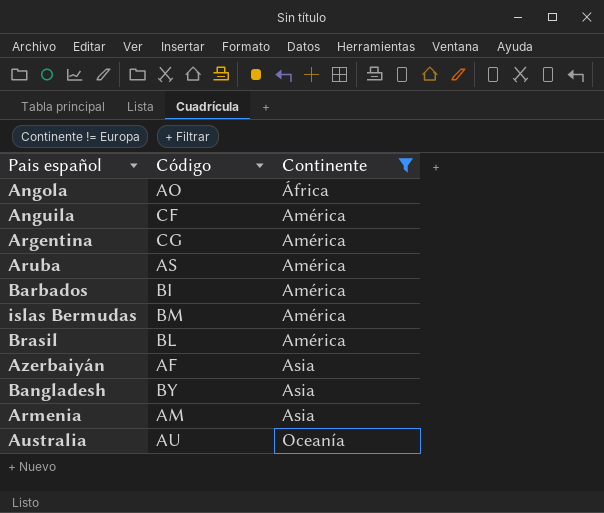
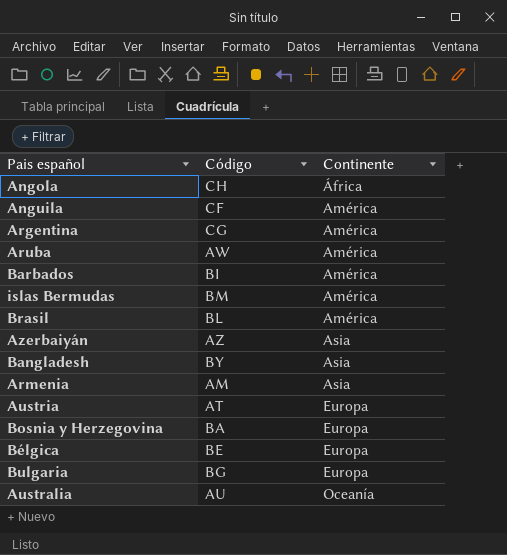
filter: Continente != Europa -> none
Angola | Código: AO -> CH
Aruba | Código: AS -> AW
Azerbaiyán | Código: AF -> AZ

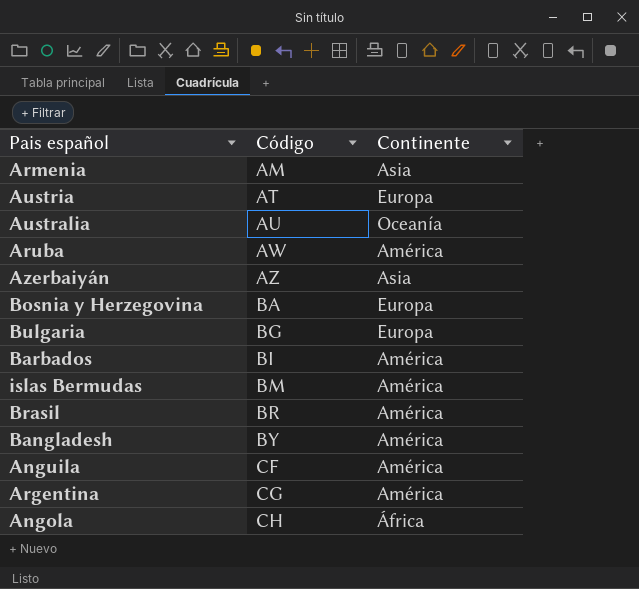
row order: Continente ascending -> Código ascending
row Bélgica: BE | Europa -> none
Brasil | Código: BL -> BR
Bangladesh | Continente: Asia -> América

• [Instructions for the task] State only the number of lines above that contain the word "Europa".

• [Answer to the problem] 2